### RECORDS
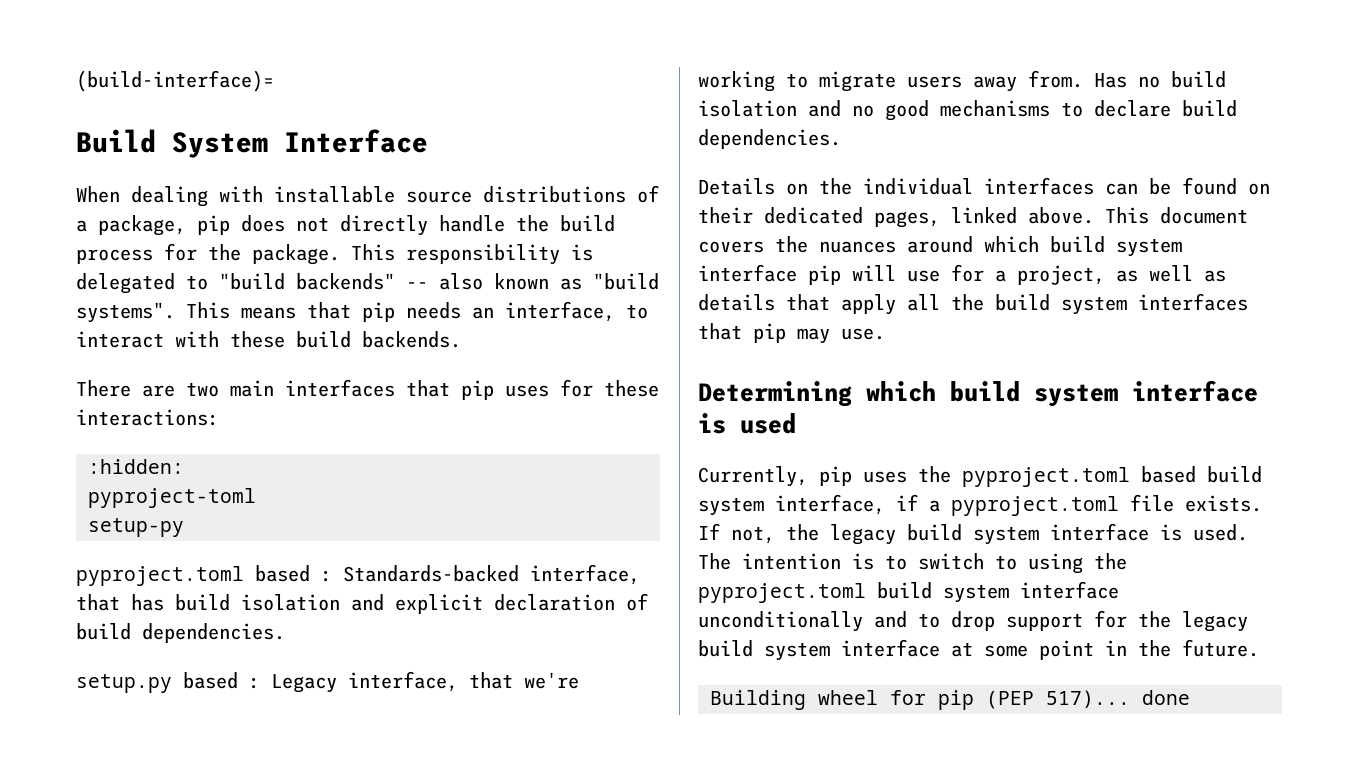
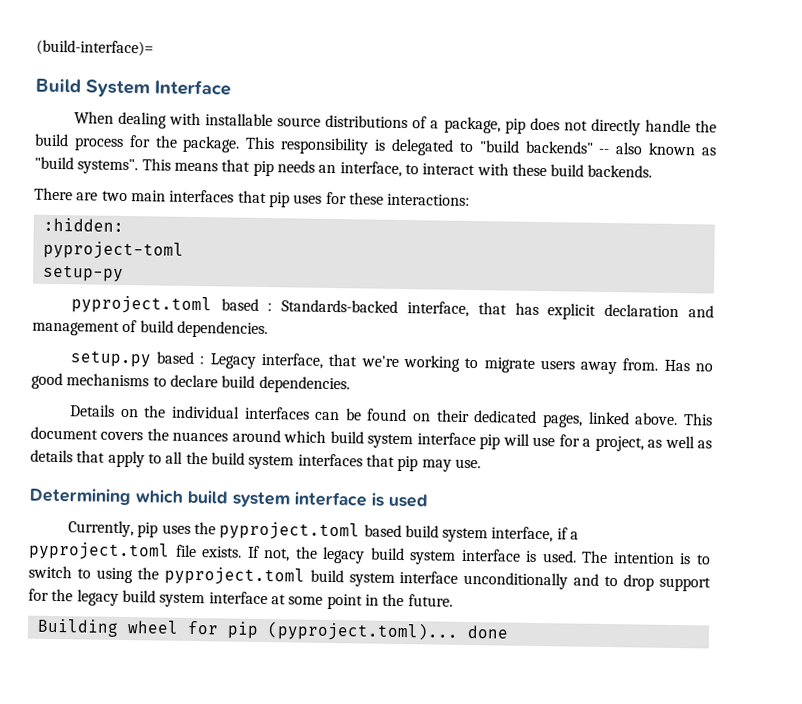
- pyproject.toml based : Standards-backed interface, that has build isolation and explicit declaration of build dependencies.
+ pyproject.toml based : Standards-backed interface, that has explicit declaration and management of build dependencies.
- Has no build isolation and no good mechanisms to declare build dependencies.
+ Has no good mechanisms to declare build dependencies.
- This document covers the nuances around which build system interface pip will use for a project, as well as details that apply all the build system interfaces that pip may use.
+ This document covers the nuances around which build system interface pip will use for a project, as well as details that apply to all the build system interfaces that pip may use.
- Building wheel for pip (PEP 517)... done
+ Building wheel for pip (pyproject.toml)... done

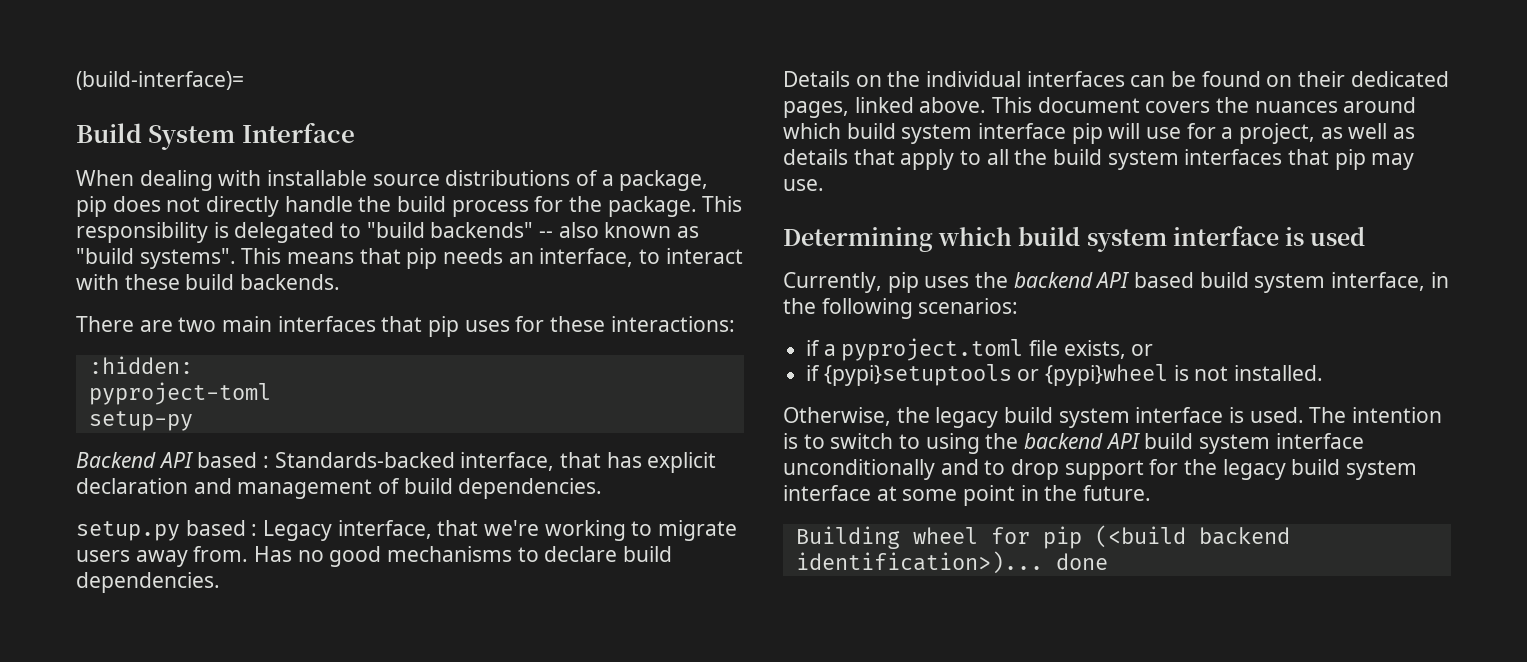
- pyproject.toml based : Standards-backed interface, that has explicit declaration and management of build dependencies.
+ Backend API based : Standards-backed interface, that has explicit declaration and management of build dependencies.
- Currently, pip uses the pyproject.toml based build system interface, if a pyproject.toml file exists. If not, the legacy build system interface is used.
+ Currently, pip uses the backend API based build system interface, in the following scenarios:
+ if a pyproject.toml file exists, or
+ if {pypi}setuptools or {pypi}wheel is not installed.
+ Otherwise, the legacy build system interface is used.
- The intention is to switch to using the pyproject.toml build system interface unconditionally and to drop support for the legacy build system interface at some point in the future.
+ The intention is to switch to using the backend API build system interface unconditionally and to drop support for the legacy build system interface at some point in the future.
- Building wheel for pip (pyproject.toml)... done
+ Building wheel for pip (<build backend identification>)... done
######
**WHAT TO DO:** An exact retyping of the entries, without images, is the required answer.

**RESPONSE TO THIS EXERCISE:**
- pyproject.toml based : Standards-backed interface, that has build isolation and explicit declaration of build dependencies.
+ pyproject.toml based : Standards-backed interface, that has explicit declaration and management of build dependencies.
- Has no build isolation and no good mechanisms to declare build dependencies.
+ Has no good mechanisms to declare build dependencies.
- This document covers the nuances around which build system interface pip will use for a project, as well as details that apply all the build system interfaces that pip may use.
+ This document covers the nuances around which build system interface pip will use for a project, as well as details that apply to all the build system interfaces that pip may use.
- Building wheel for pip (PEP 517)... done
+ Building wheel for pip (pyproject.toml)... done

- pyproject.toml based : Standards-backed interface, that has explicit declaration and management of build dependencies.
+ Backend API based : Standards-backed interface, that has explicit declaration and management of build dependencies.
- Currently, pip uses the pyproject.toml based build system interface, if a pyproject.toml file exists. If not, the legacy build system interface is used.
+ Currently, pip uses the backend API based build system interface, in the following scenarios:
+ if a pyproject.toml file exists, or
+ if {pypi}setuptools or {pypi}wheel is not installed.
+ Otherwise, the legacy build system interface is used.
- The intention is to switch to using the pyproject.toml build system interface unconditionally and to drop support for the legacy build system interface at some point in the future.
+ The intention is to switch to using the backend API build system interface unconditionally and to drop support for the legacy build system interface at some point in the future.
- Building wheel for pip (pyproject.toml)... done
+ Building wheel for pip (<build backend identification>)... done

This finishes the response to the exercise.